The answer is the first line of the listing and every line after it through the one containing "[555,515,701,527] these connection", exact, with pictures removed.

:: Data in this exercise ::
──────
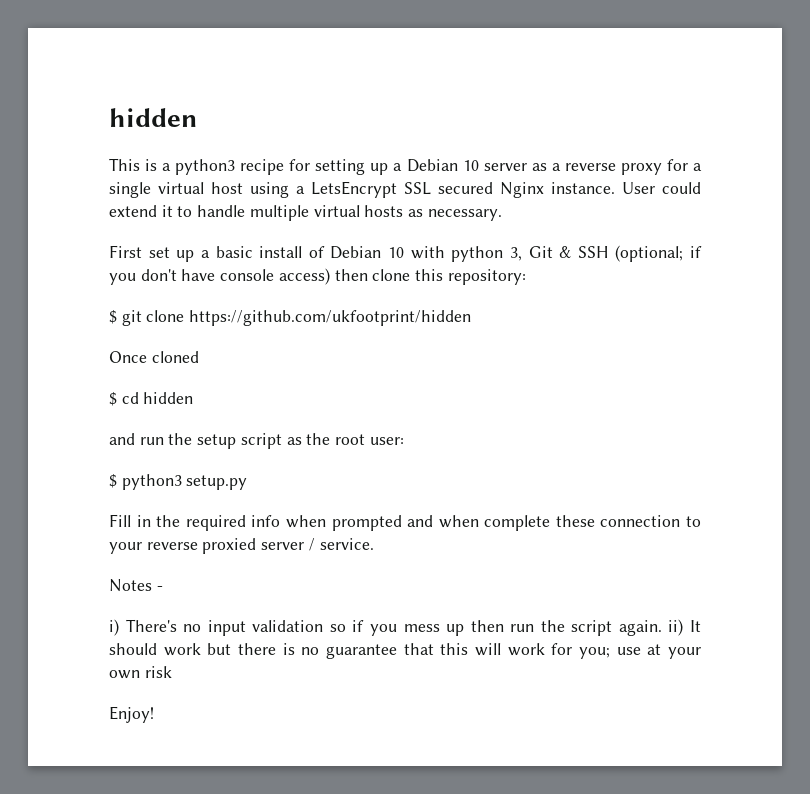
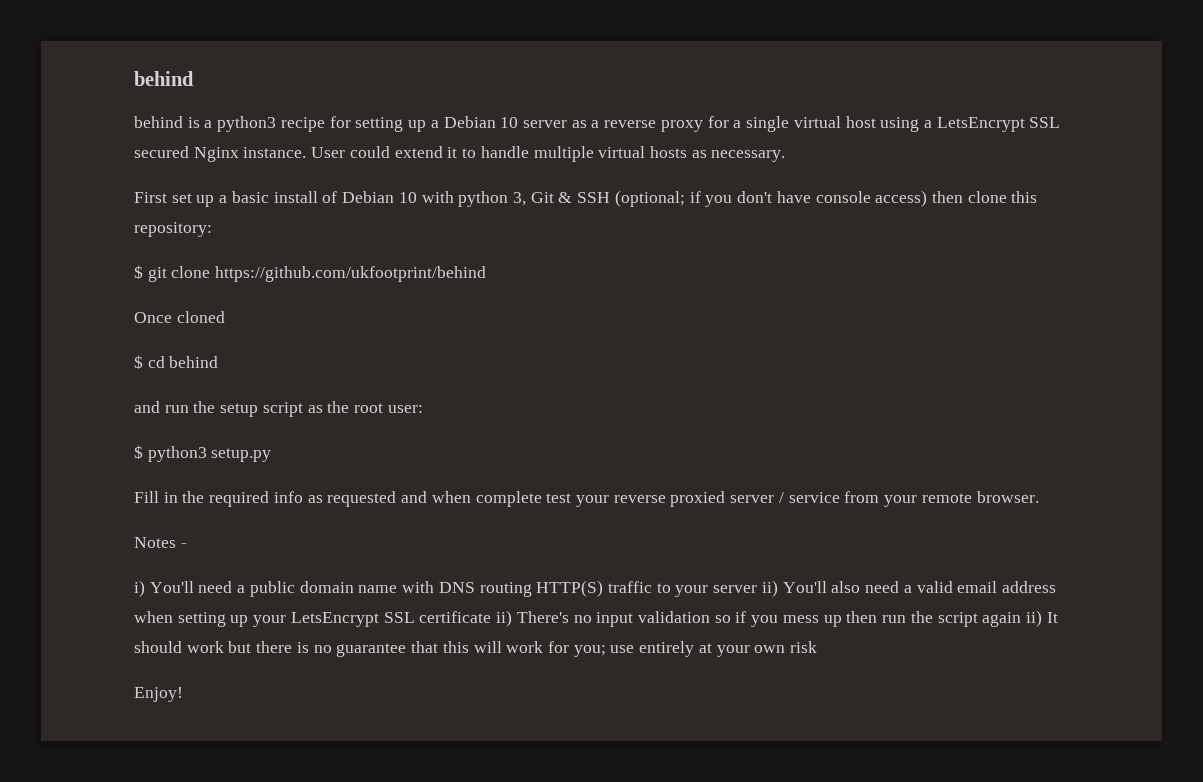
[109,108,198,127] [109,158,140,171] hidden // This -> [134,71,194,86] [134,116,183,128] behind // behind
[189,310,472,326] https://github.com/ukfootprint/hidden -> [215,266,487,282] https://github.com/ukfootprint/behind
[143,392,194,404] hidden -> [169,356,219,368] behind
[285,515,402,531] when prompted -> [307,491,397,507] as requested
[555,515,701,527] these connection to -> [546,493,572,503] test
[319,538,374,550] [109,579,163,592] [109,619,119,636] service. // Notes - // i) -> [788,491,1039,507] [134,537,187,548] [134,580,1056,597] [134,610,513,627] service from your remote browser. // Notes - // i) You'll need a public domain name with DNS routing HTTP(S) traffic to your server ii) You'll also need a valid email address when setting up your LetsEncrypt SSL certificate ii)
[618,620,662,636] again. -> [982,612,1022,627] again
(641, 651) none -> [639,641,695,657] entirely

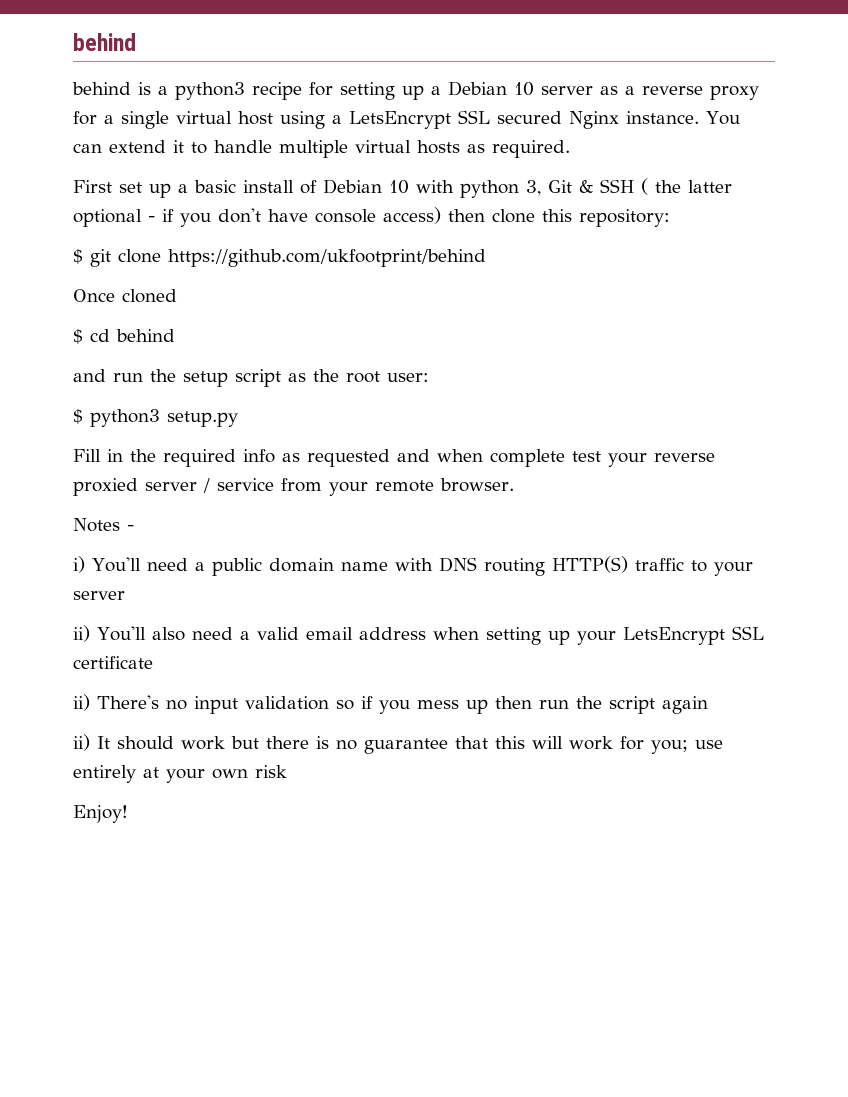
[311,146,390,158] User could -> [706,111,740,125] [73,143,102,153] You can
[711,150,786,162] necessary. -> [492,140,570,158] required.
[614,190,685,207] (optional; -> [641,178,732,195] [73,209,155,227] ( the latter optional -
(758, 589) none -> (125, 595) //
(492, 617) none -> (153, 662) //
(1022, 619) none -> (708, 705) //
──────
:: Your solution ::
[109,108,198,127] [109,158,140,171] hidden // This -> [134,71,194,86] [134,116,183,128] behind // behind
[189,310,472,326] https://github.com/ukfootprint/hidden -> [215,266,487,282] https://github.com/ukfootprint/behind
[143,392,194,404] hidden -> [169,356,219,368] behind
[285,515,402,531] when prompted -> [307,491,397,507] as requested
[555,515,701,527] these connection to -> [546,493,572,503] test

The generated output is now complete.